» WORK TO BE COMPLETED
When the string "mins" occurs in a line of the records, show that line.

» MATERIAL FOR THIS TASK
- Opening Delimiter -
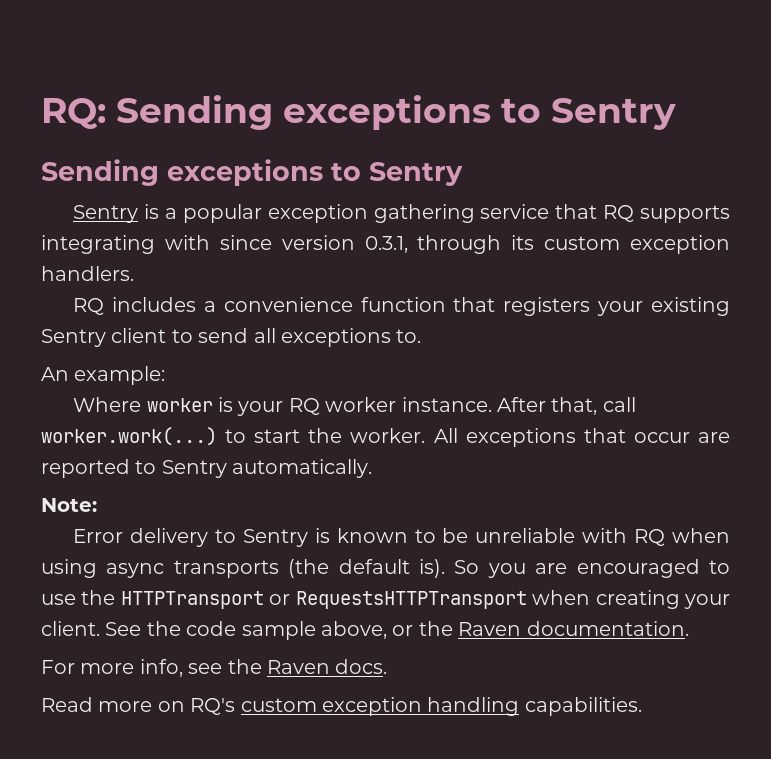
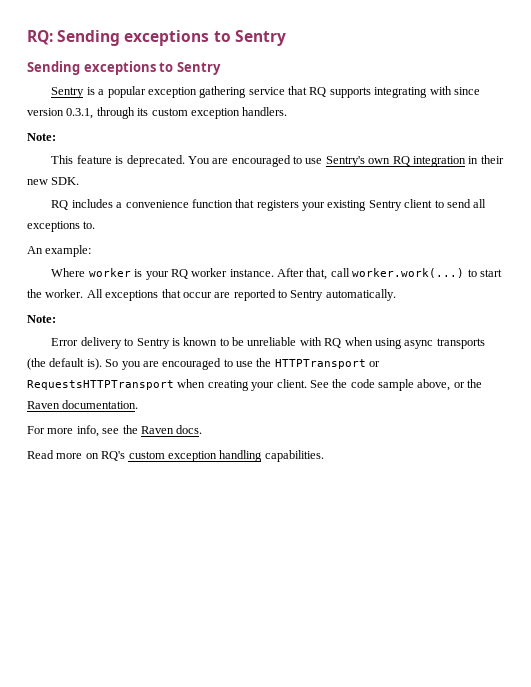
(134, 273) none -> [27,133,56,141] [51,155,504,167] [27,177,80,185] // Note: // This feature is deprecated. You are encouraged to use Sentry's own RQ integration in their new SDK.

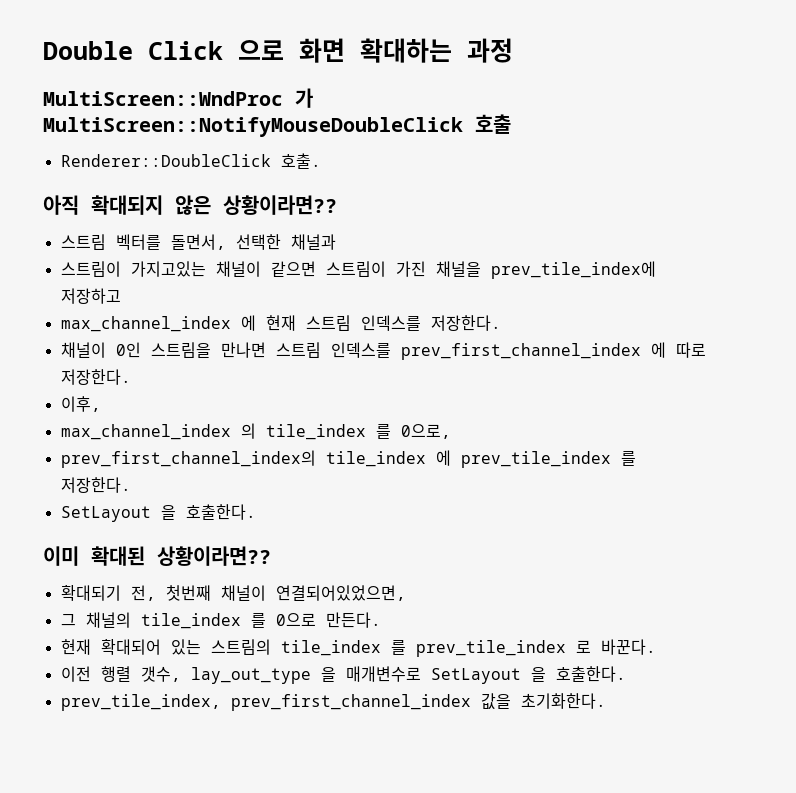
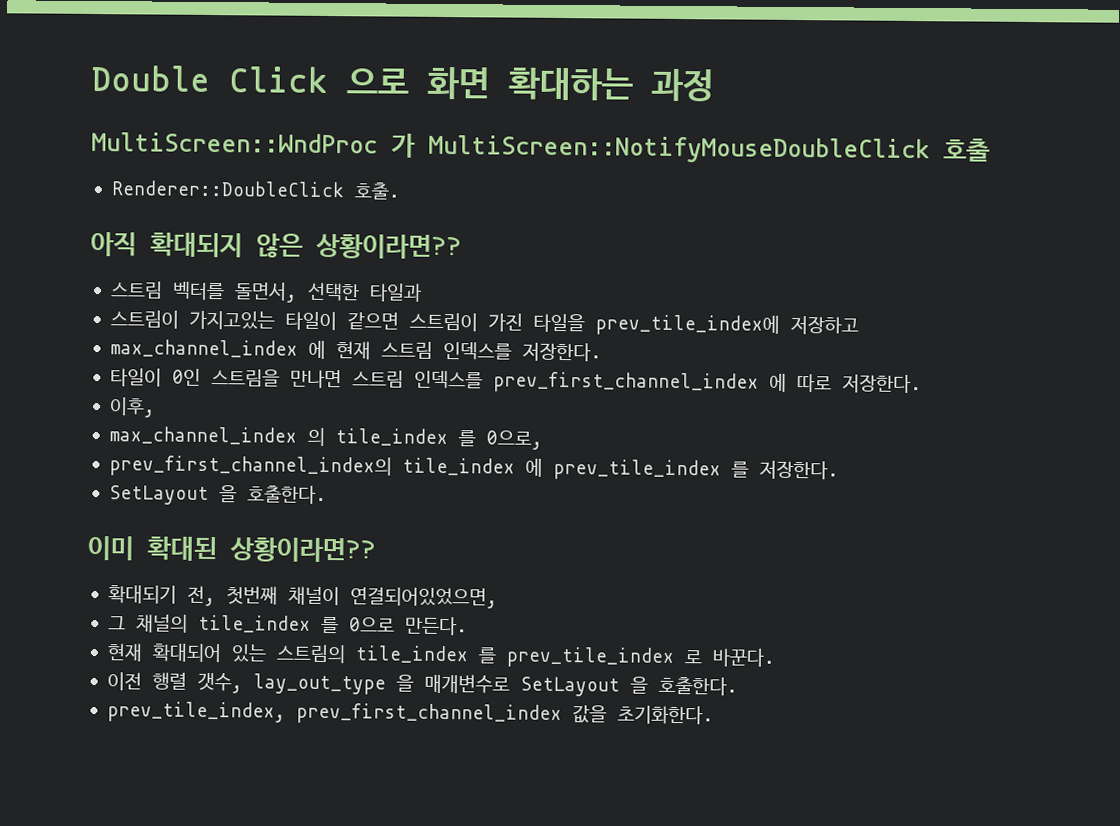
[290,234,336,250] 채널과 -> [368,283,422,302] 타일과
[215,261,261,277] 채널이 -> [284,311,337,331] 타일이
[435,261,481,277] 채널을 -> [532,313,585,333] 타일을
[60,342,106,358] 채널이 -> [109,368,162,387] 타일이

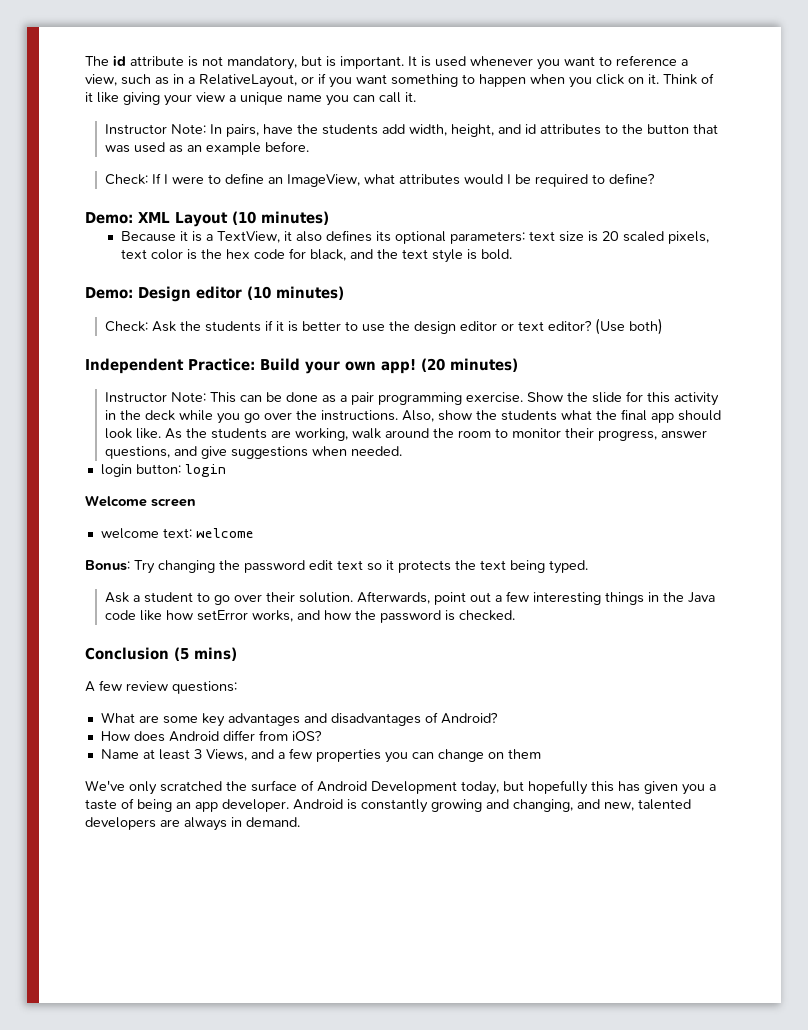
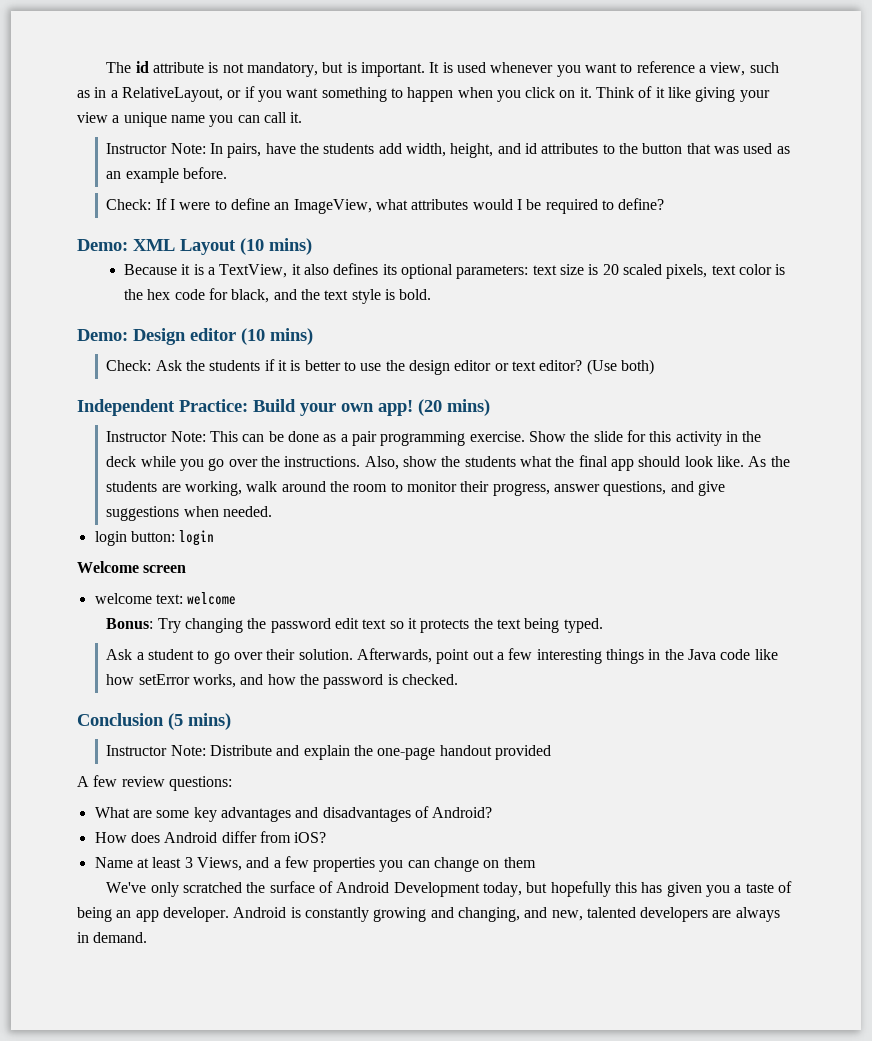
[261,211,329,225] minutes) -> [269,238,312,255] mins)
[276,286,344,300] minutes) -> [270,328,313,345] mins)
[450,358,518,372] minutes) -> [447,399,490,416] mins)
(237, 654) none -> [106,745,552,760] // Instructor Note: Distribute and explain the one-page handout provided

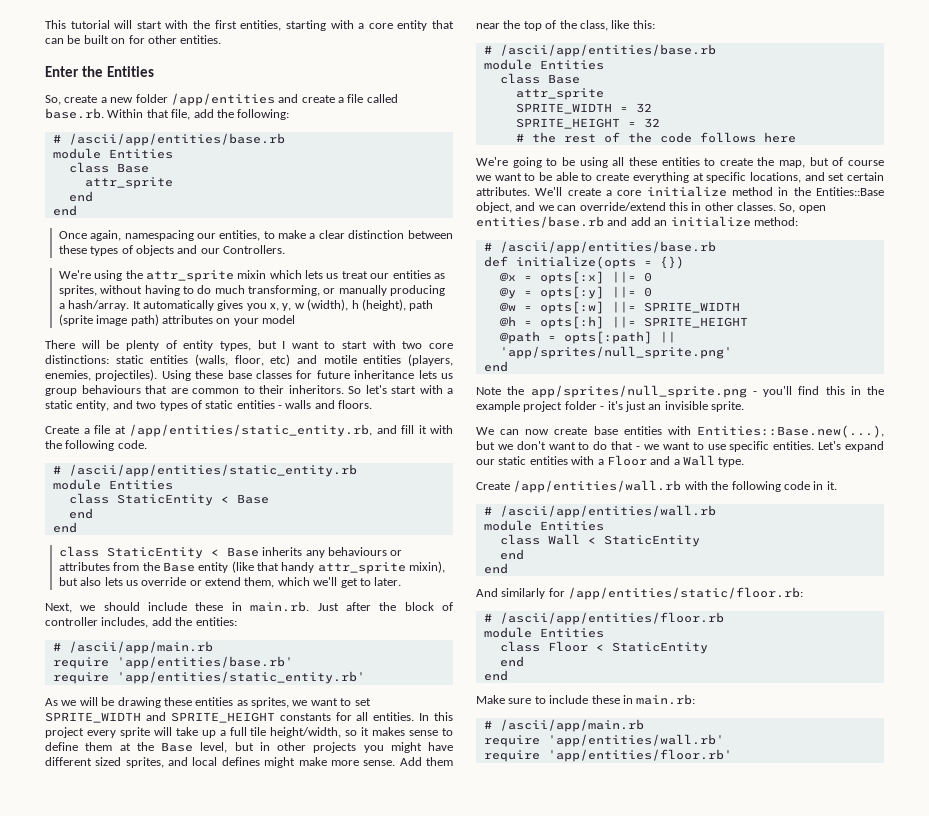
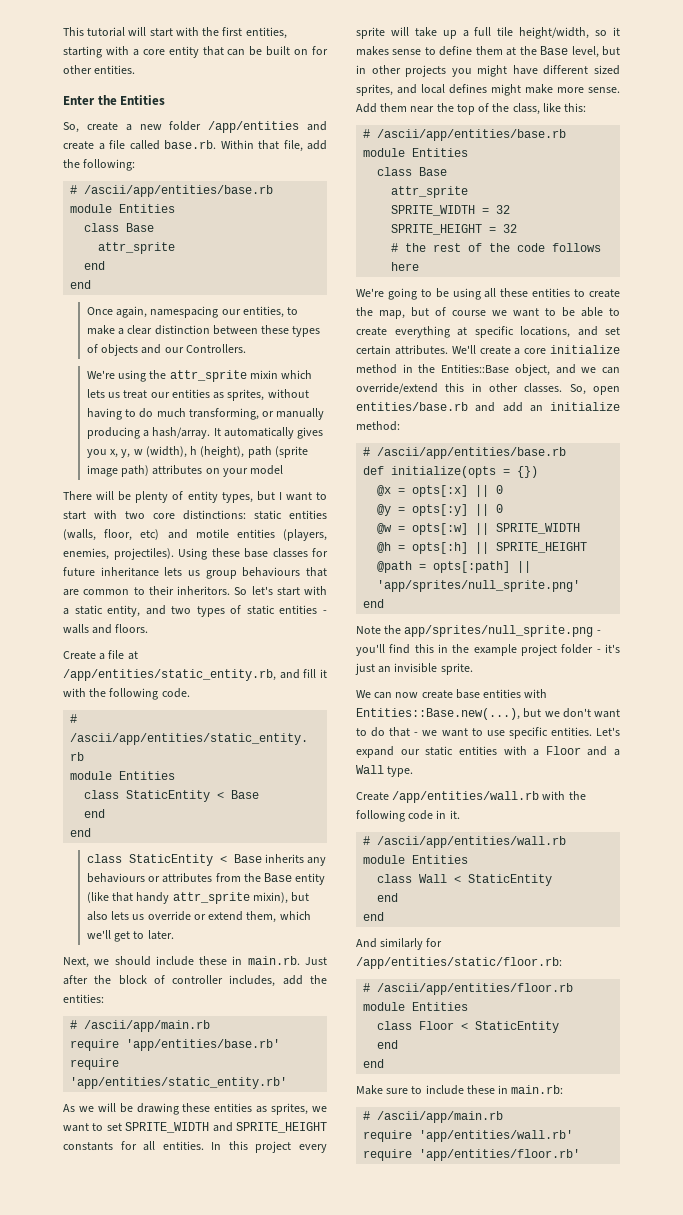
[611,271,636,283] ||= -> [475,485,490,497] ||
[611,286,636,298] ||= -> [475,504,490,516] ||
[611,301,636,313] ||= -> [475,523,490,535] ||
[611,316,636,328] ||= -> [475,542,490,554] ||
- Closing Delimiter -
» TASK OUTPUT
[261,211,329,225] minutes) -> [269,238,312,255] mins)
[276,286,344,300] minutes) -> [270,328,313,345] mins)
[450,358,518,372] minutes) -> [447,399,490,416] mins)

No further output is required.